Home Run 4 Julian Tour – Newcastle

Hello friends

I’d like to thank those involved for coordinating today’s event, and for the invitation to speak.

The last time I spoke in front of a Newcastle audience about Julian was in April 2012 to debate the topic “whether Julian is a fighter for freedom or high-tech terrorist”?

Earlier, in 2010, I made headlines criticising and refuting comments made by now President Joe Biden about Julian following the publication of the diplomatic cables.

Since 2010, I have spoken at rallies and formal events, published opinion pieces, written open letters to parliamentarians (including the cross benchers in 2015), had lengthy confidential conversations with his family members, issued countless freedom of information requests (in recent times with his signed Authority) and stood shoulder to shoulder with Julian in an election.

After that election he wrote to a select few, “I am humbled by your loyalty and steadiness in the face of fire…I’ve been through much harsher battles than this. Nothing worth doing is easy. Great battles throw our characters into relief, our strengths, our weaknesses and our inclinations.  Struggle cuts down opportunists, conformists and those who can’t sacrifice the minute for the hour. We have been bloodied but now we can see clearly who our friends are and appreciate their talents.”

Many don’t realise that during that election he turned much of his attention to assisting Edward Snowden to safety.

Having said all that, I’ve never personally met Julian. Spoken briefly with him, yes, corresponded with him, yes, but never met him.

And over a decade later here I am still, as you are, gathering to support him and trying as best we can to encourage all of us to raise our voices.

Why?

Because we know he did what was right. With extraordinary courage he did the best he could against powerful and implacable foes. He was alive to possible personal consequences but his profound belief in truth and justice meant he had no choice but to continue to expose dishonesty, duplicity, inhumanity and outright evil, no matter who the perpetrators.

He and his colleagues were pioneers. They have already taken their rightful place in history, but in times to come they will be feted as heroes.

But by any measure he has personally sacrificed too much for the greater good. And now this incessant punishment and pursuit of him must end.

Julian was 38 years old at the time of his first major publication. He turns 50 in July.

He has suffered a decade of incarceration while the rest of us got on with our work, raising families, caring for sick relatives, enjoying outdoor space and direct sunlight and living our lives surrounded and lifted by those we love.

Which brings me to the actions of consecutive Australian governments over the past decade. To the eternal shame of the Australian people they have been complicit in his persecution.  By their silence. By their abandonment of their citizen. By their refusal to use diplomatic channels to help him and by their refusal even to provide proper diplomatic assistance.

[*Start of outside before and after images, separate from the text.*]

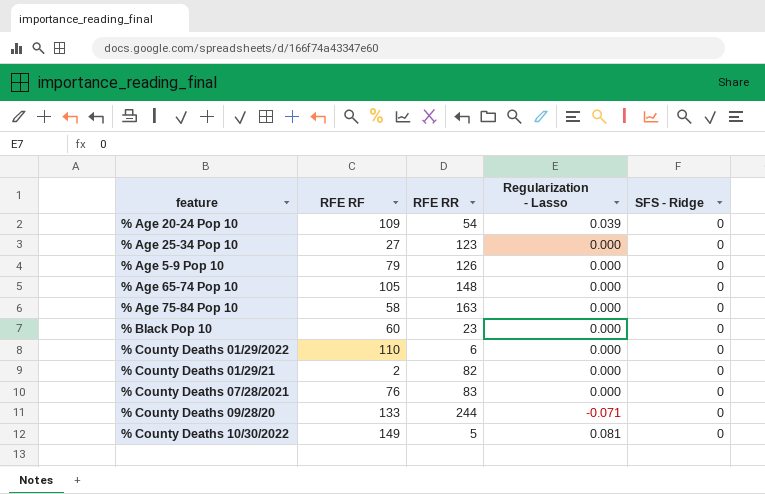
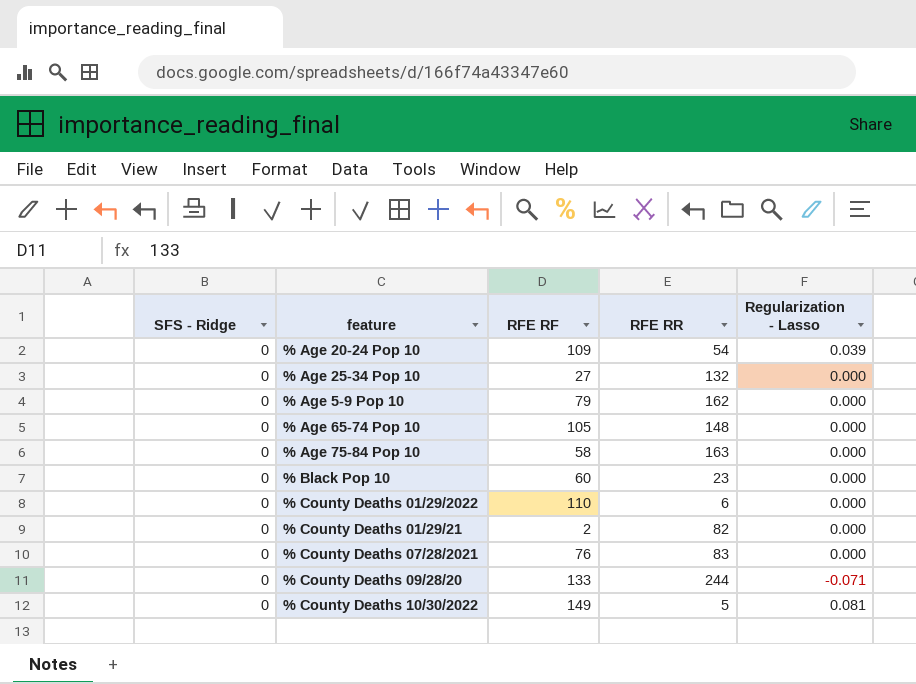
column SFS - Ridge | position: 5 -> 1
% Age 25-34 Pop 10 | RFE RR: 123 -> 132
% Age 5-9 Pop 10 | RFE RR: 126 -> 162

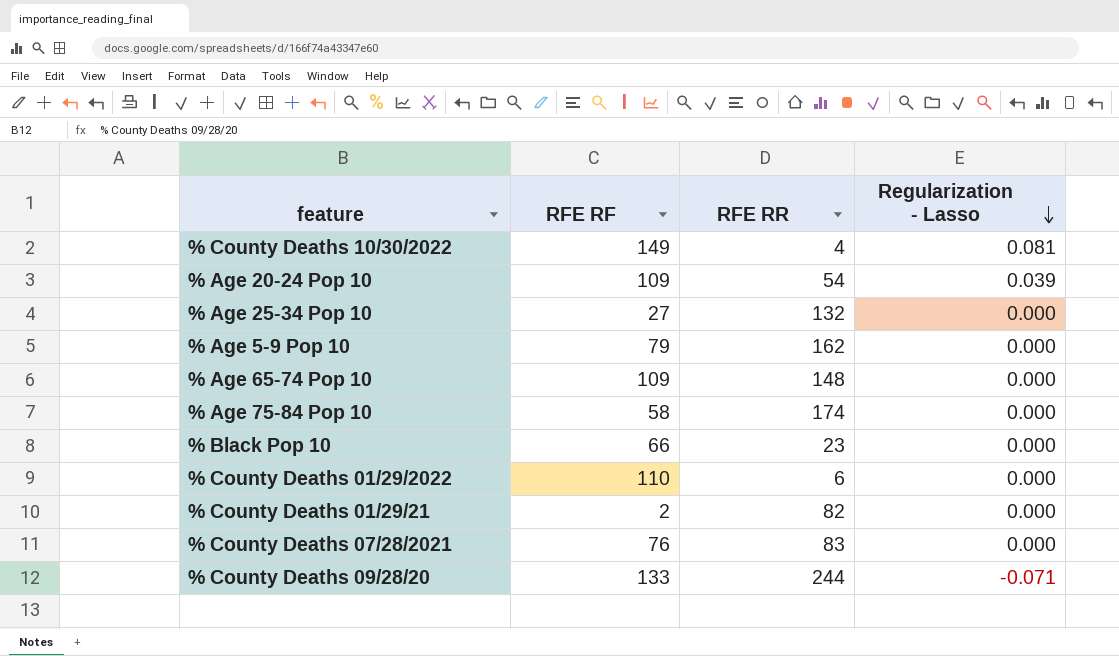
row order: none -> Regularization - Lasso descending
column SFS - Ridge | position: 1 -> none
% County Deaths 10/30/2022 | RFE RR: 5 -> 4
% Age 65-74 Pop 10 | RFE RF: 105 -> 109
% Age 75-84 Pop 10 | RFE RR: 163 -> 174
% Black Pop 10 | RFE RF: 60 -> 66

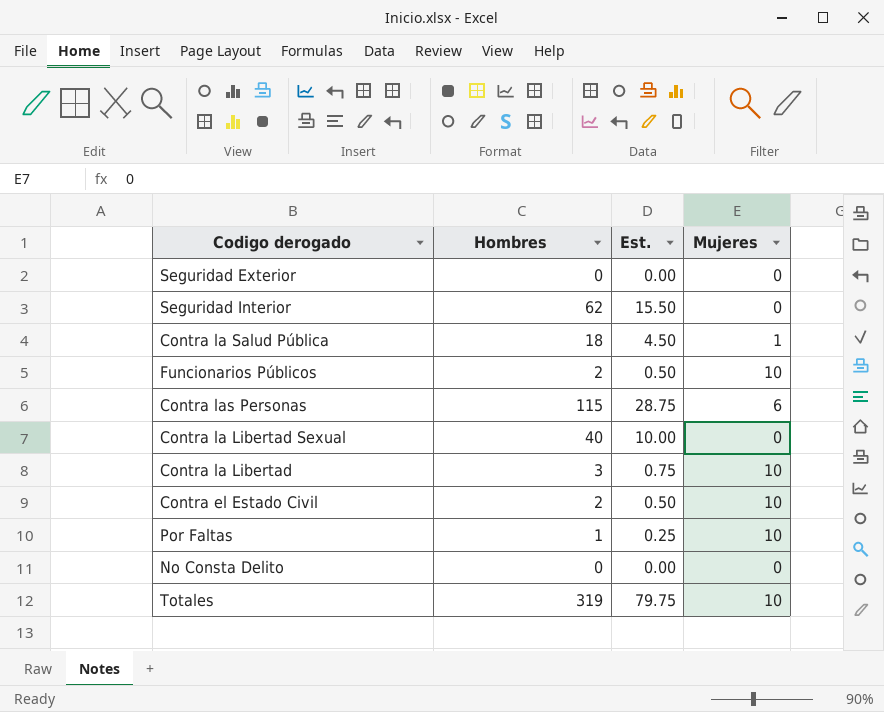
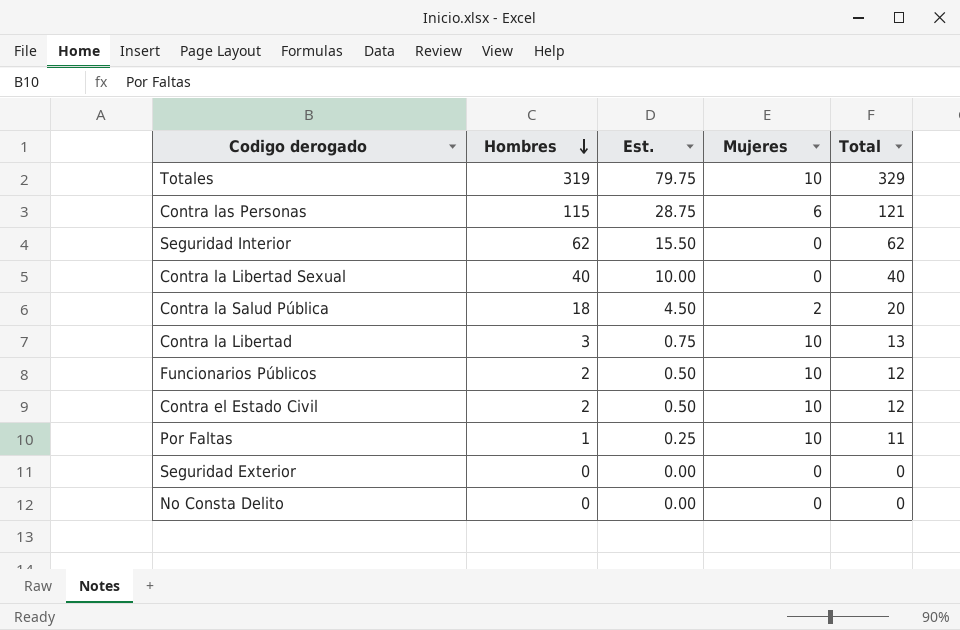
row order: none -> Hombres descending
column Total | formula: none -> [Hombres] + [Mujeres]
Contra la Salud Pública | Mujeres: 1 -> 2

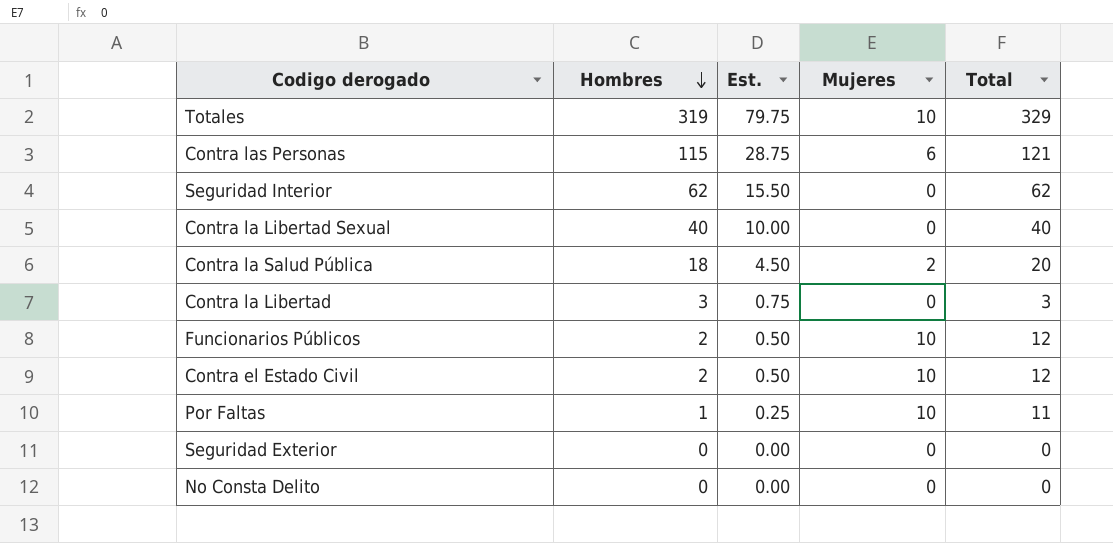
Contra la Libertad | Mujeres: 10 -> 0
Contra la Libertad | Total: 13 -> 3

FOI material confirms that they received the February 2016 report of the UN Working Group on Arbitrary Detention which found that Julian had been arbitrarily detained by Sweden and the United Kingdom since his arrest in London on 7 December 2010. The expert panel called on the Swedish and British authorities to end Julian’s deprivation of liberty, respect his physical integrity and freedom of movement, and afford him the right to compensation.

The governments of Sweden and Britain remained silent, and so did ours.

In 2019, they became aware of the report from the UN Special Rapporteur on Torture, Nils Melzer, confirming that Julian “shows all the symptoms of someone exposed to prolonged psychological ill-treatment… He has been deliberately exposed, for a period of several years, to progressively severe forms of cruel, inhuman or degrading treatment or punishment, the cumulative effects of which can only be described as psychological torture.’

They did nothing.

Evidence emerged of illegal spying on Julian and his Australian lawyers in the Ecuadorian Embassy.

They said nothing.

In May 2019 Julian told DFAT officials that he was concerned about surviving the current process and feared that he would die if taken to the United States. Consular officials noticed then that he appeared to have lost weight.

Still nothing.

An October 2019  DFAT report of court proceedings didn’t mention either his weight loss or of his inability to say his name or date of birth, which was widely reported.

In November 2019 Julian told Consular officials he was suffering from sensory deprivation and that he was dying. He said that his psychological state was so bad that his mind was shutting down.

Once again, nothing.

And at the Senate inquiry in March a question that then Foreign Affairs Minister Marise Payne had to take on Notice about whether or not our government knew that Julian was on suicide watch at Belmarsh, at a time when they retained his Authority to obtain information in relation to his health and well-being, remains unanswered.

If they were providing proper assistance they must have known, but still they did nothing but continue to fail in their duty to support him.

Each and every one of these failures on the part of our government – and there are many more – constitutes a grievous wrong against Julian personally, which, along with a personal belief in the justice of his cause, is why I have continued to fight for him, to fight for his fundamental human rights.  And I will keep fighting to the best extent that I can.

I hope you will all join in and continue this fight to that same extent. Until Julian walks free.  Our government may have forsaken him but I hope and trust that the people of Australia will not.

Thank you for supporting Julian Assange.